_Work required_:
The answer must consist of each line below that contains the word "input", copied in full.

Screenshot and code edit data
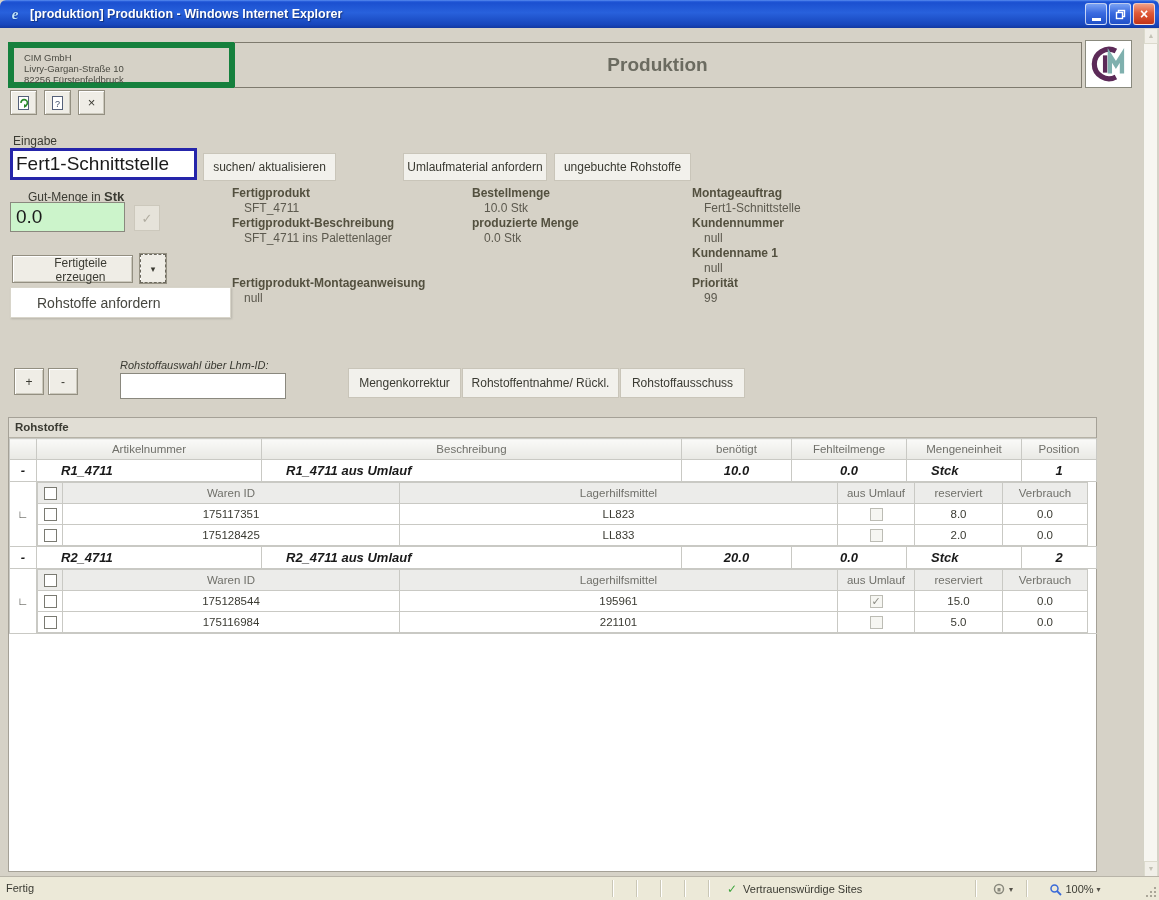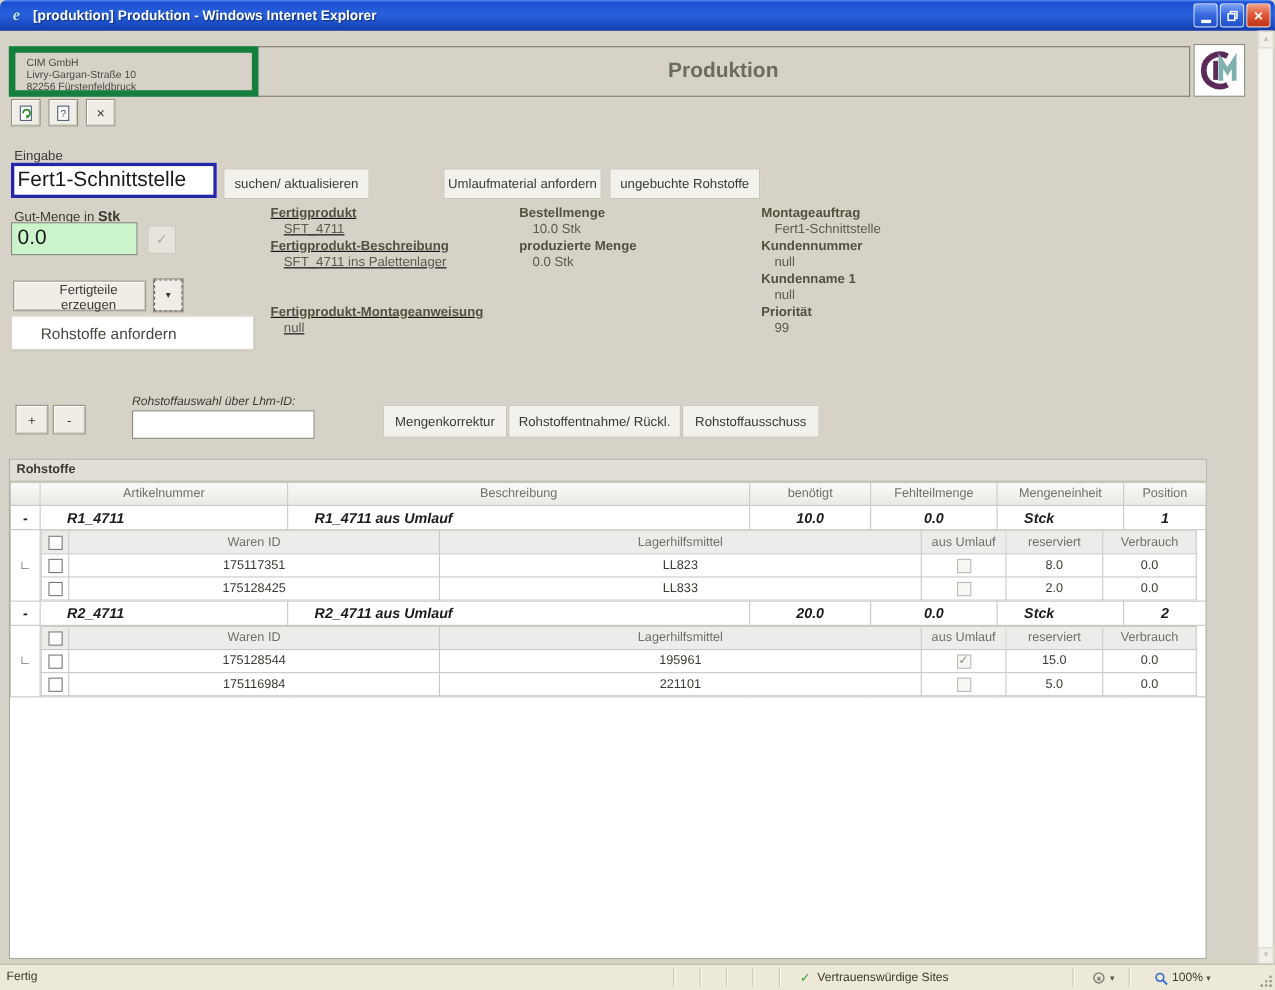--- a/index.html
+++ b/index.html
@@ -40,40 +40,40 @@
   
   .lbl { position:absolute; font-size:12px; color:#3a3a32; }
   .eingabe-label { left:13px; top:134px; }
   .eingabe-input { position:absolute; left:10px; top:148px; width:187px; height:32px;
     border:3px solid #2525aa; background:#fff; font-family:inherit; font-size:19px; color:#1a1a1a; padding:0 3px; }
   .btnflat { position:absolute; background:#f2f1ec; border:1px solid #c9c5b9; color:#3a3a32;
     font-family:inherit; font-size:12px; text-align:center; cursor:default; }
   .b-suchen { left:203px; top:153px; width:133px; height:28px; }
   .b-umlauf { left:403px; top:153px; width:144px; height:28px; }
   .b-ungebucht { left:554px; top:153px; width:137px; height:28px; }
-  .gutmenge-label { left:13px; top:189px; }
+  .gutmenge-label { left:28px; top:189px; }
   .gutmenge-unit { font-weight:bold; font-size:13px; }
   .gutmenge-input { position:absolute; left:10px; top:202px; width:115px; height:30px;
     border:1px solid #8a887e; background:#ccf4cb; font-family:inherit; font-size:19px; color:#1a1a1a; padding:0 5px; }
   .confirm-btn { position:absolute; left:134px; top:205px; width:26px; height:26px; background:#e6e3da;
     border:1px solid #ccc8bc; color:#b0aca0; font-size:13px; display:flex; align-items:center; justify-content:center; }
 
   .btn3d { position:absolute; background:#efede6; border:1px solid #938f81;
     box-shadow:inset 1px 1px 0 #fff, inset -1px -1px 0 #ccc9bd; color:#3a3a32;
     font-family:inherit; font-size:12px; cursor:default; }
   .b-fertigteile { left:12px; top:255px; width:121px; height:28px;padding-left:16px; }
   .b-drop { left:139px; top:253px; width:28px; height:31px; }
   .b-drop .inner { width:100%; height:100%; border:1px dashed #6a675c; display:flex; align-items:center; justify-content:center; font-size:9px; color:#3a3a32; }
   .dropdown-panel { position:absolute; left:10px; top:287px; width:221px; height:31px; background:#fff;
     border:1px solid #d8d5ca; box-shadow:1px 1px 2px rgba(0,0,0,.15); display:flex; align-items:center; }
   .dropdown-item { font-size:14px; color:#46463f; padding-left:26px;text-align:right; }
 
   
   .info-col { position:absolute; top:186px; font-size:12px; line-height:15px; }
-  .info-left { left:246px; width:220px;text-decoration:underline; }
+  .info-left { left:232px; width:220px; }
   .info-mid { left:472px; width:210px; }
   .info-right { left:692px; width:250px; }
   .info-col .ilabel { font-weight:bold; color:#53503f; }
   .info-col .ivalue { color:#5c594e; padding-left:12px; }
   .info-left .info-item:nth-child(3) { margin-top:30px; }
 
   
   .b-plus { left:14px; top:368px; width:30px; height:27px; }
   .b-minus { left:48px; top:368px; width:30px; height:27px; }
   .lhm-label { left:120px; top:359px; font-size:11px;font-style:italic; }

_Result for this task_:
   .eingabe-input { position:absolute; left:10px; top:148px; width:187px; height:32px;
   .gutmenge-input { position:absolute; left:10px; top:202px; width:115px; height:30px;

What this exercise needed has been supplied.